I have given him a lot of space and have let him be for long periods of time.
I have suffered a lot too. Overthought, didn’t sleep for nights thinking of weird scenarios, feeling insecure, anxious etc etc.
I don’t seem to be getting any kind of validation (mostly). Seems like only I call him, text him etc. Even if I give him a hint that I’m upset, he just texts back some excuse like I was tired na. Came home and slept. No sorries, no call even after that. It’s been more than an entire long weekend since he hasn’t called me. Randomly texted me “Hiii” in the afternoon today like everything is okay on his end. I don’t want to reply back. I didn’t reply, still he didn’t call.
I am upset with him coz of the same thing happening again and again and I have communicated to him earlier as well. I was really anxious, so I wwrote down my feelings in my notes. But never sent it to him. This might give you a little clarity too.
"I just want you to care. Jab main itna adjust karti hu tere liye. Itna space deti hu, itne din I let you be chahe main kitni khapp gayi hu andar se, chahe kitna bhi ro rahi hu,. In one call, I forget everything and start talking to you. I forgive you without you having to do anything. Then why can’t you do this much?
Kyun nahi khayaal rakh sakta ki main kya soch rahi hu. Ki main call karlu. Reply kardu. Ek baar kuch keh du. Even after me giving you hints that I’m upset or something is upsetting me, you’re like fine. Or main nahi kar sakta. Mujse nahi hota/horaha.
I don’t understand why I’m so involved. I don’t know if I’m right or wrong. Sometimes I think I’m wrong that I’m getting so emotionally messed up for you. I should just move on. I waste so much time overthinking. Why do you let me be for so long. Why can’t you understand that I get so emotionally exhausted. I can’t handle this shit. It’s very very difficult. I can’t breathe. It makes me anxious. I panic.

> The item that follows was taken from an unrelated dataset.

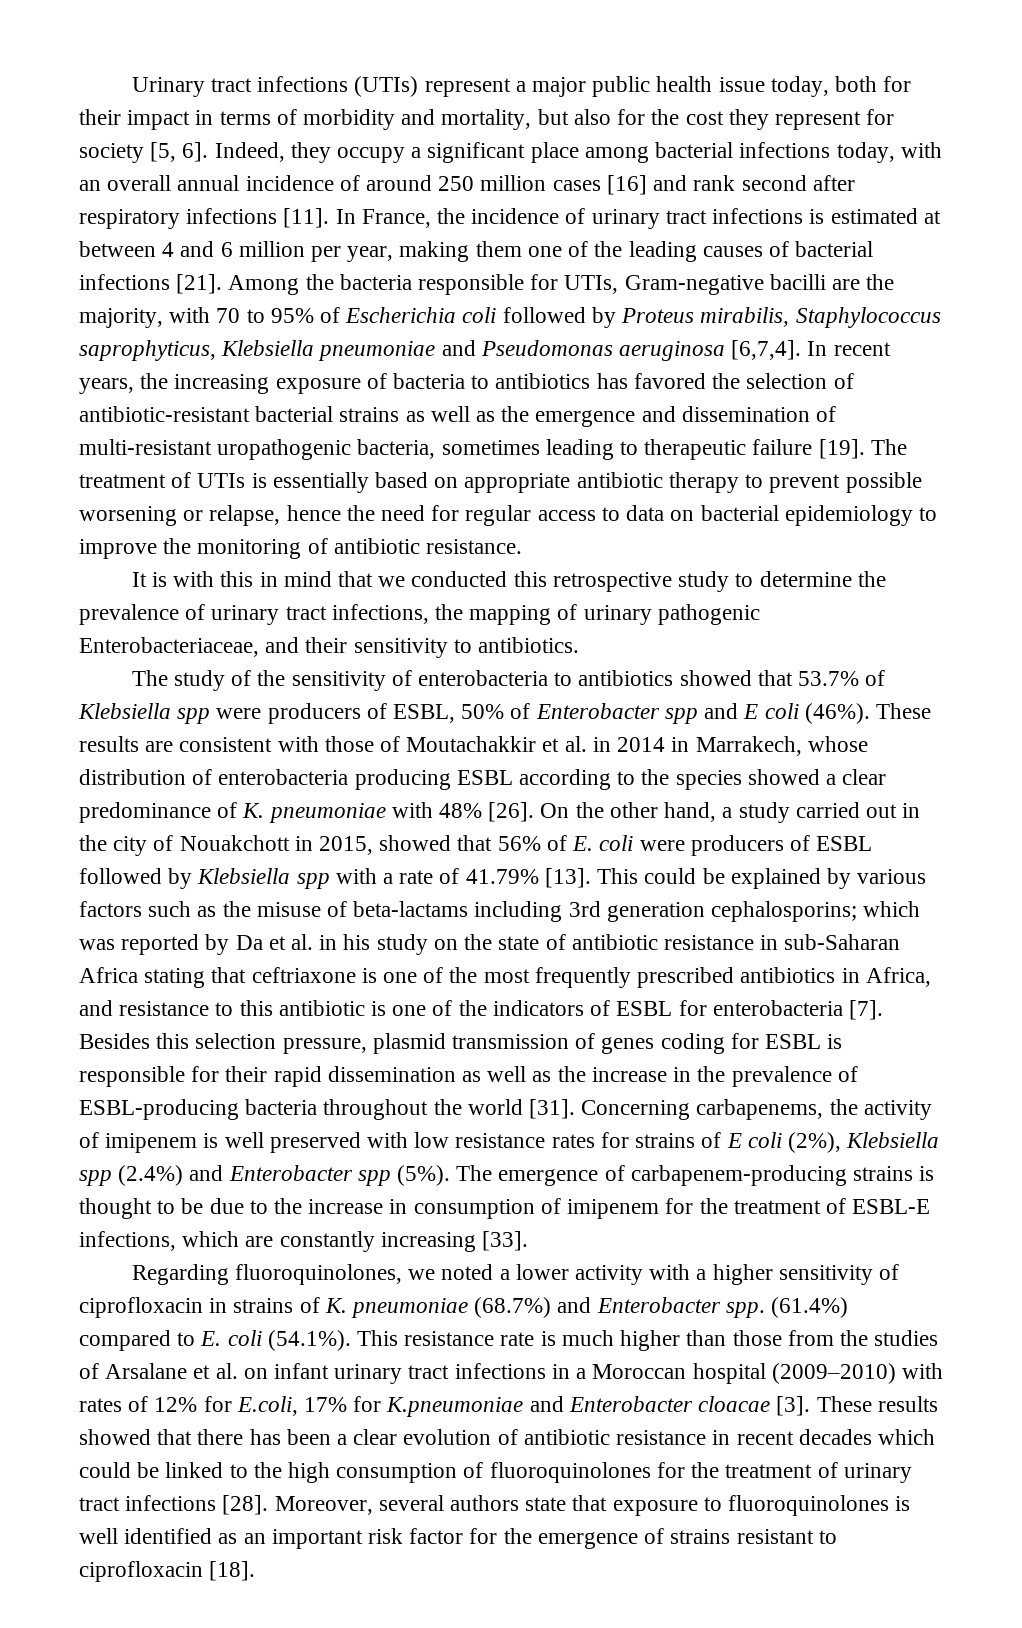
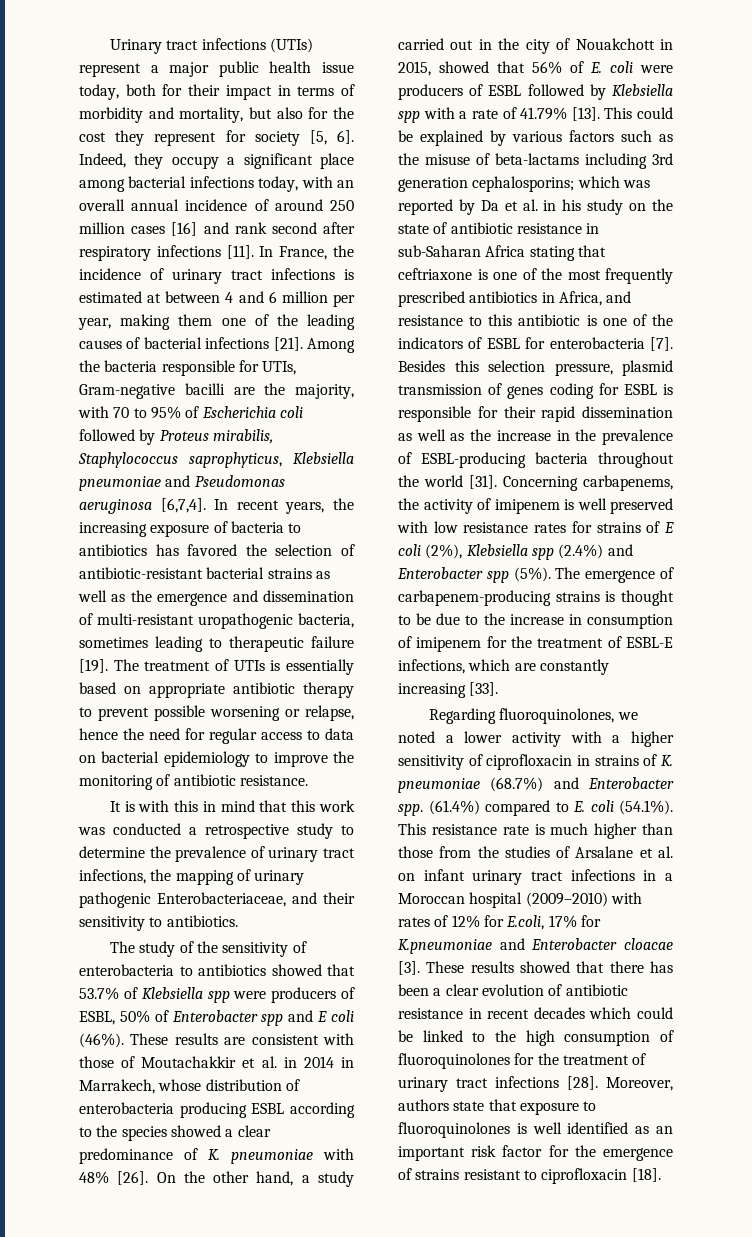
- It is with this in mind that we conducted this retrospective study to determine the prevalence of urinary tract infections, the mapping of urinary pathogenic Enterobacteriaceae, and their sensitivity to antibiotics.
+ It is with this in mind that this work was conducted a retrospective study to determine the prevalence of urinary tract infections, the mapping of urinary pathogenic Enterobacteriaceae, and their sensitivity to antibiotics.
- Moreover, several authors state that exposure to fluoroquinolones is well identified as an important risk factor for the emergence of strains resistant to ciprofloxacin [18].
+ Moreover, authors state that exposure to fluoroquinolones is well identified as an important risk factor for the emergence of strains resistant to ciprofloxacin [18].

I question my own self. Is it just me? My insecurities? Or is it actually you?
Am I crazy? Is my mind fucked up? Am I asking for too much?
I just want to be treated right. If I’m not ok and he knows it, he shouldn’t atleast ignore it"
I just feel weird. I’ve really done everything and been there for him silently, given him space and everything.
I’m so so so so so upset with him. And I don’t have the energy to communicate and listen to the other side this time. I’m brimming with my own stuff. I can’t understand his side this time, no matter what he says.